> **Work required**: Search the data for the word "tcell" and copy every line where it occurs.

> **Information shown**:
★ ★ ★
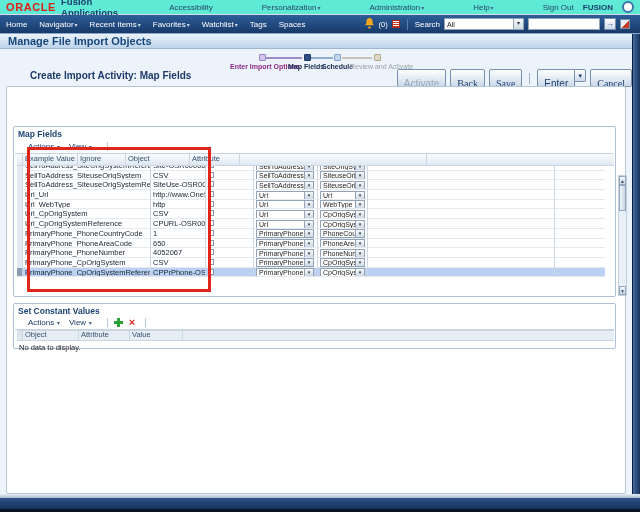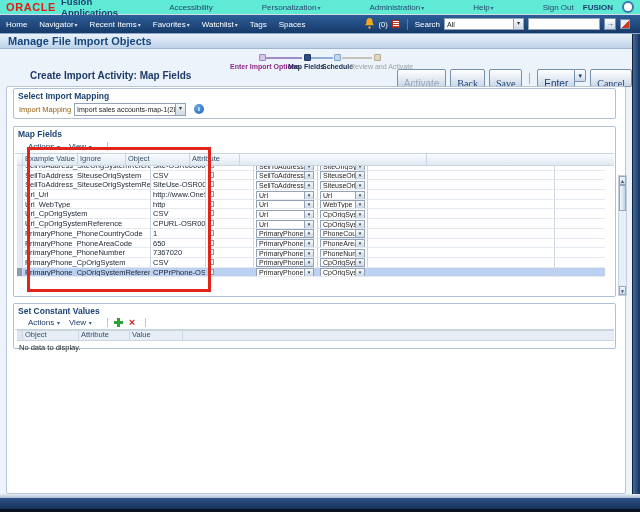--- a/index.html
+++ b/index.html
@@ -222,29 +222,20 @@
     <span class="btn-sep"></span>
     <span class="split">
       <button class="btn">Enter</button>
       <span class="arrow">▼</span>
     </span>
     <button class="btn u">Cancel</button>
   </div>
 
   <div class="outer-panel"></div>
 
-  <div class="box" id="box-sim">
-    <div class="box-title">Select Import Mapping</div>
-    <div class="sim-label">Import Mapping</div>
-    <span class="combo sim-combo">
-      <span class="combo-text">Import sales accounts-map-1(28/1</span>
-      <span class="combo-btn">▾</span>
-    </span>
-    <span class="info-icon">i</span>
-  </div>
 
   <div class="box" id="box-mf">
     <div class="box-title">Map Fields</div>
     <div class="toolbar">
       <span class="menu-item"><span>Actions</span><span class="caret"> ▾</span></span>
       <span class="menu-item"><span>View</span><span class="caret"> ▾</span></span>
       <span class="tb-sep"></span>
     </div>
 
     <div class="mf-table">
@@ -435,21 +426,21 @@
         <span class="combo-text">PhoneAreaCode</span>
         <span class="combo-btn">▾</span>
       </span>
     </div>
     <div class="tcell w-c6"></div>
     <div class="tcell w-c7" style="border-right:none"></div>
   </div>
             <div class="trow drow">
     <div class="tcell w-rh"></div>
     <div class="tcell w-c1">PrimaryPhone_PhoneNumber</div>
-    <div class="tcell w-c2">7367020</div>
+    <div class="tcell w-c2">4052067</div>
     <div class="tcell w-c3"><span class="checkbox"></span></div>
     <div class="tcell w-c4">
       <span class="combo cell-combo">
         <span class="combo-text">PrimaryPhone</span>
         <span class="combo-btn">▾</span>
       </span>
     </div>
     <div class="tcell w-c5">
       <span class="combo cell-combo narrow">
         <span class="combo-text">PhoneNumber</span>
★ ★ ★
> **Exercise response**:
     <div class="tcell w-c6"></div>
     <div class="tcell w-c7" style="border-right:none"></div>
     <div class="tcell w-rh"></div>
     <div class="tcell w-c1">PrimaryPhone_PhoneNumber</div>
-    <div class="tcell w-c2">7367020</div>
+    <div class="tcell w-c2">4052067</div>
     <div class="tcell w-c3"><span class="checkbox"></span></div>
     <div class="tcell w-c4">
     <div class="tcell w-c5">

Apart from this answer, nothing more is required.